Snowdrops are a sign that spring is on its way
Tips on how to grow Snowdrops from the head gardener of Milntown, Juan Quane. Includes advice on planting them ‘in the green’ and aftercare. Video with snow drop growing tips at the end
At a time of the year when trees are bare and temperatures chilly, Snowdrops welcome us with pure white and green tinged petals that bob in the breeze. One of the best public places to view them on the Isle of Man is the Milntown estate, just outside of Ramsey. I visited this week and was able to ask their head gardener for some tips on how to grow Snowdrops at home. Watch the video at the bottom of this piece for the full interview.
How to grow Snowdrops
Juan Quane has been gardening at Milntown for seven years and during that time he’s seen Snowdrops migrated from the front lawn to various places in the woodland garden. His tips on growing and situating clumps of these lovely springtime flowers include:
- Plant snowdrops ‘in the green’, meaning while the plant still has leaves. Planting from bulbs can result in lower success rates.
- Try to get your snowdrops from garden centres or from friends. You can dig them up and replant them while they’re still flowering.
- A new clump of snowdrops will double in size every two years.
- To create a drift of Snowdrops, plant small clumps about six inches apart and wait for the space between to fill up naturally.
- Alternatively, divide a clump up into individual plants then cast them out as a handful across the area you wish to plant. Dig each one in on the space they land upon.
- Don’t mow the green leaves of Snowdrops until they’ve completely turned brown. The bulbs need to retract all the nutrients from the leaves before they go dormant for the season.
Snowdrops are both delicate and hardy
I met Juan Wednesday afternoon and we had a chatty walk around the Milntown garden and woods. Though it’s late winter, there were early Camellias in bloom and I was also shown some surprisingly tender plants that can survive our mild winters without much damage. Scented Geraniums and even Aloe Vera, a succulent from the desert, were flourishing in the February cold; they apparently even have Bananas overwintering outdoors.
Soon we were in the woodland garden and walking among the scatterings of tiny white flowers that emerge this time of the year. Snowdrops – both delicate and hardy, they are an early source of nectar for bees and a delight for everyone wanting a little cheer in otherwise wet and dormant gardens.
Snowdrops love growing in the same types of places as bluebells and wild garlic so if you have either growing in your garden then you’ll know you have the right habitat. Saying that, a lawn can be an ideal place too.
They grow well in both of these places at Milntown but also have spread of their own accord into areas of the walled garden where they find warmth and protection. We even spotted a cheeky clump of them growing at the base of a fig tree in the kitchen garden.
Plant Snowdrops ‘in the Green’
Usually planted in clumps, Snowdrops will over time create carpets of blooms. It’s really easy to spread them around the garden by digging them up and transplanting. It’s best to dig them when they’re ‘in the green’, meaning that they still have leaves. Separate these larger clumps into individuals or smaller clumps and then replant.
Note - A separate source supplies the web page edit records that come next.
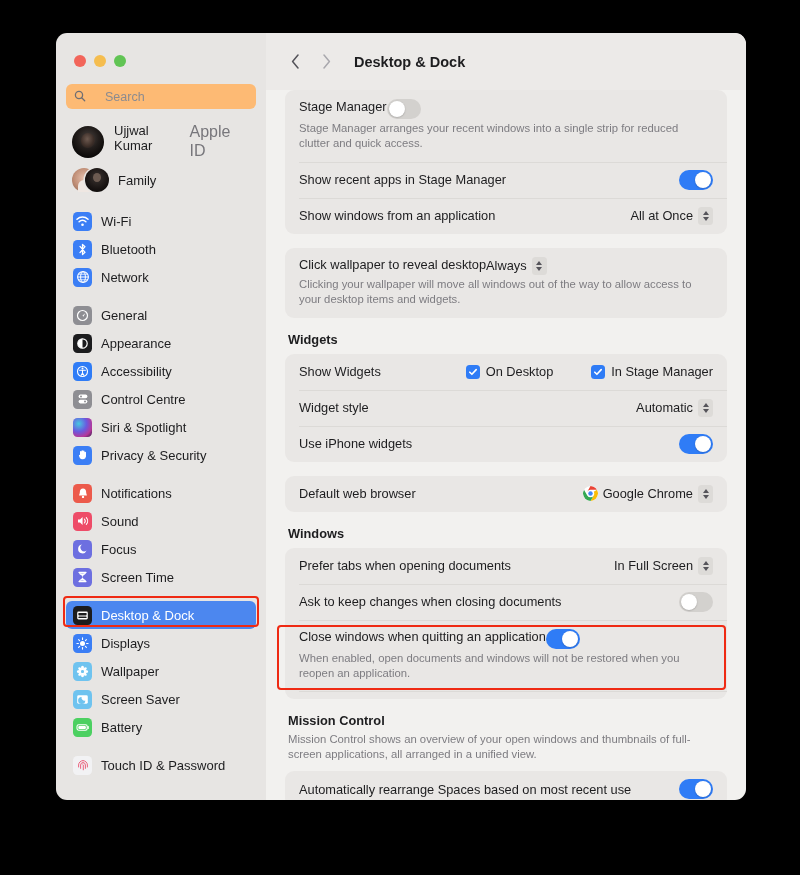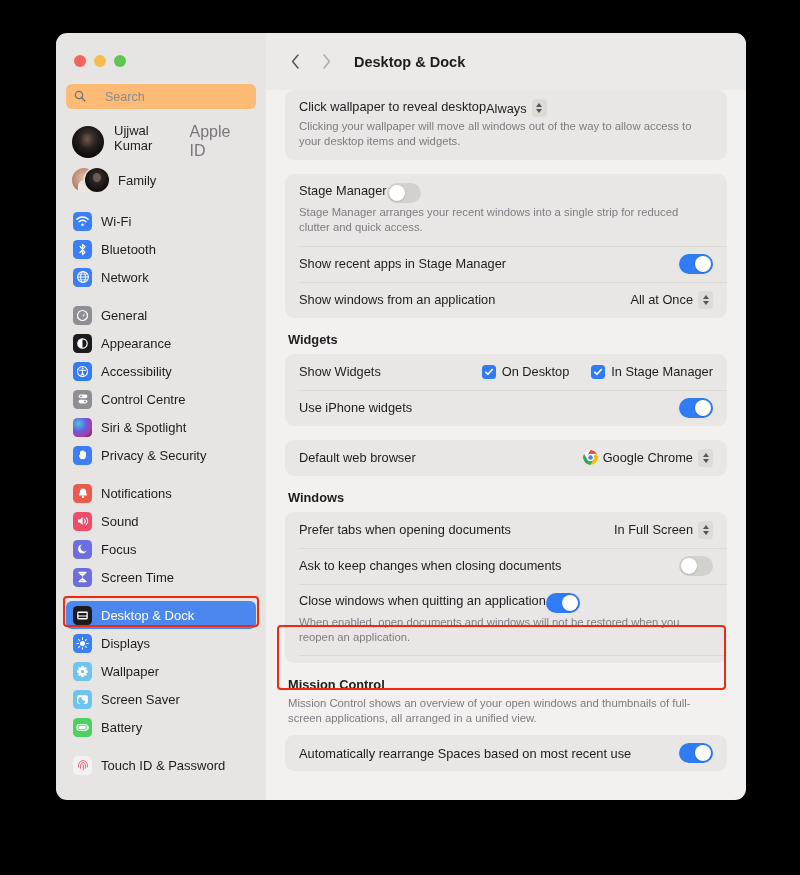--- a/index.html
+++ b/index.html
@@ -492,6 +492,37 @@
     </div>
 
     <div class="content">
+
+      <div class="card">
+        <div class="rowblock">
+          <div class="head">
+            <span class="title">Stage Manager</span>
+            <span class="spacer"></span>
+            <div class="toggle">
+                <div class="knob"></div>
+              </div>
+          </div>
+          <div class="desc">Stage Manager arranges your recent windows into a single strip for reduced clutter and quick access.</div>
+        </div>
+        <div class="row">
+          <span class="label">Show recent apps in Stage Manager</span>
+          <span class="spacer"></span>
+          <div class="toggle on">
+              <div class="knob"></div>
+            </div>
+        </div>
+        <div class="row">
+          <span class="label">Show windows from an application</span>
+          <span class="spacer"></span>
+          <div class="popup">
+            <span>All at Once</span>
+            <span class="stepper">
+                <span class="up"></span>
+                <span class="dn"></span>
+              </span>
+          </div>
+        </div>
+      </div>
 
       <div class="card" style="margin-top:0">
         <div class="rowblock">
@@ -507,37 +538,6 @@
             </div>
           </div>
           <div class="desc">Clicking your wallpaper will move all windows out of the way to allow access to your desktop items and widgets.</div>
-        </div>
-      </div>
-
-      <div class="card">
-        <div class="rowblock">
-          <div class="head">
-            <span class="title">Stage Manager</span>
-            <span class="spacer"></span>
-            <div class="toggle">
-                <div class="knob"></div>
-              </div>
-          </div>
-          <div class="desc">Stage Manager arranges your recent windows into a single strip for reduced clutter and quick access.</div>
-        </div>
-        <div class="row">
-          <span class="label">Show recent apps in Stage Manager</span>
-          <span class="spacer"></span>
-          <div class="toggle on">
-              <div class="knob"></div>
-            </div>
-        </div>
-        <div class="row">
-          <span class="label">Show windows from an application</span>
-          <span class="spacer"></span>
-          <div class="popup">
-            <span>All at Once</span>
-            <span class="stepper">
-                <span class="up"></span>
-                <span class="dn"></span>
-              </span>
-          </div>
         </div>
       </div>
 

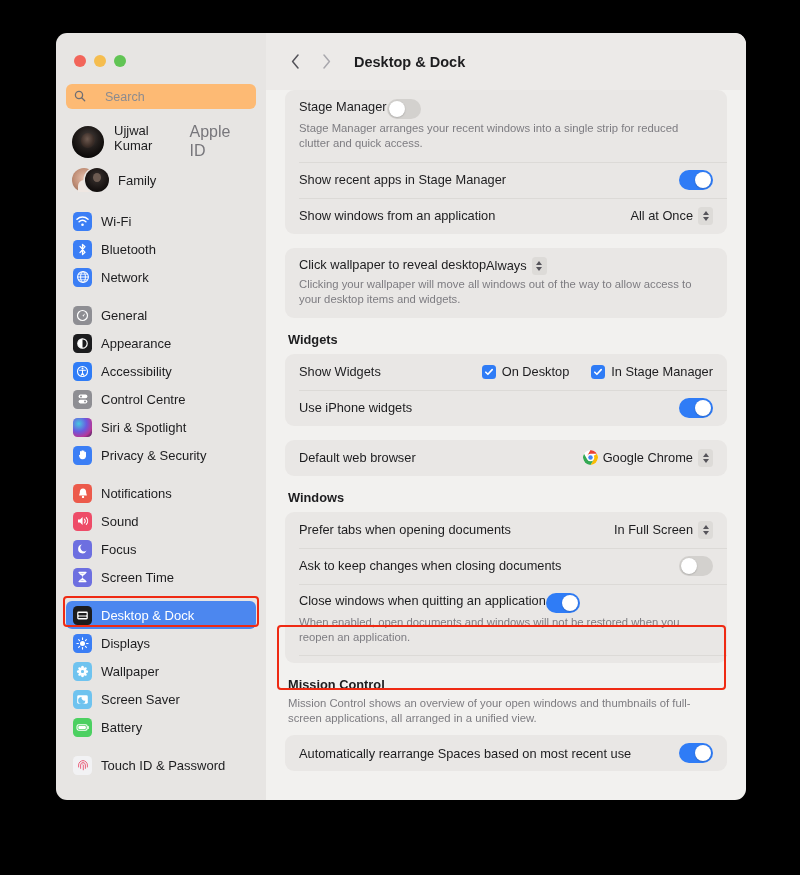--- a/index.html
+++ b/index.html
@@ -203,7 +203,7 @@
   .stepper .up { border-bottom: 4px solid #55545a; }
   .stepper .dn { border-top: 4px solid #55545a; }
 
-  .check-opt { display: flex; align-items: center; gap: 6px; margin-left: 22px; }
+  .check-opt { display: flex; align-items: center; gap: 6px; margin-left: 38px; }
   .cbox {
     width: 14px; height: 14px; border-radius: 3.5px;
     background: #2f7cf6; flex: none;

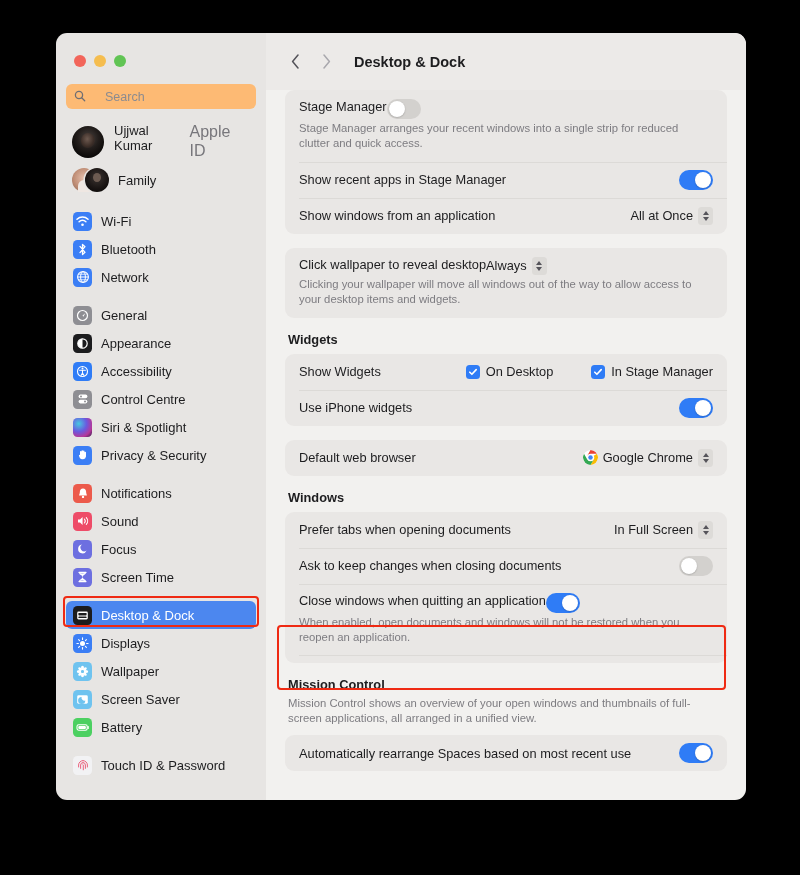--- a/index.html
+++ b/index.html
@@ -562,6 +562,17 @@
             </span>
             <span class="t">In Stage Manager</span>
           </label>
+        </div>
+        <div class="row">
+          <span class="label">Widget style</span>
+          <span class="spacer"></span>
+          <div class="popup">
+            <span>Automatic</span>
+            <span class="stepper">
+                <span class="up"></span>
+                <span class="dn"></span>
+              </span>
+          </div>
         </div>
         <div class="row">
           <span class="label">Use iPhone widgets</span>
These flowers also come in various types with some of them having larger blossoms or ruffled petals. Milntown have just discovered a new variety growing in their garden in the past couple of years. It could be a unique hybrid but they suspect that it might be ‘Galanthus flore pleno’, a known variety that can be found in garden centres.
A Fairy Ring of Snowdrops
The oldest planting of Snowdrops at Milntown is a circular Fairy Ring on the front lawn. Interesting story — some time ago a hired garden designer decided that the snowdrops weren’t quite right there. He had them dug up and moved but years on the circle is still there. That’s because even a single bulb can regrow and repopulate the same area.
The circle appears nearly complete now and the bulbs that were there before have populated the woodland garden. You can best see them popping up through the leaf litter in late February.
See the Snowdrops at Milntown
The Milntown Gardens are open six days a week (closed on Tuesdays) from 10am to 5pm. The last admission is at 4.30pm and free mobility scooters are available for the less abled. For more information on Milntown, visit www.milntown.org. If you’re there and are able to catch Juan, you might even be able to get even more tips.
PS – the house at Milntown is also available for tours…though it’s reported to be haunted! I featured it as one of the Spookiest places to visit on the Isle of Man just last year. I’m sure the spooks will be courteous enough to stay away for a daytime visit though.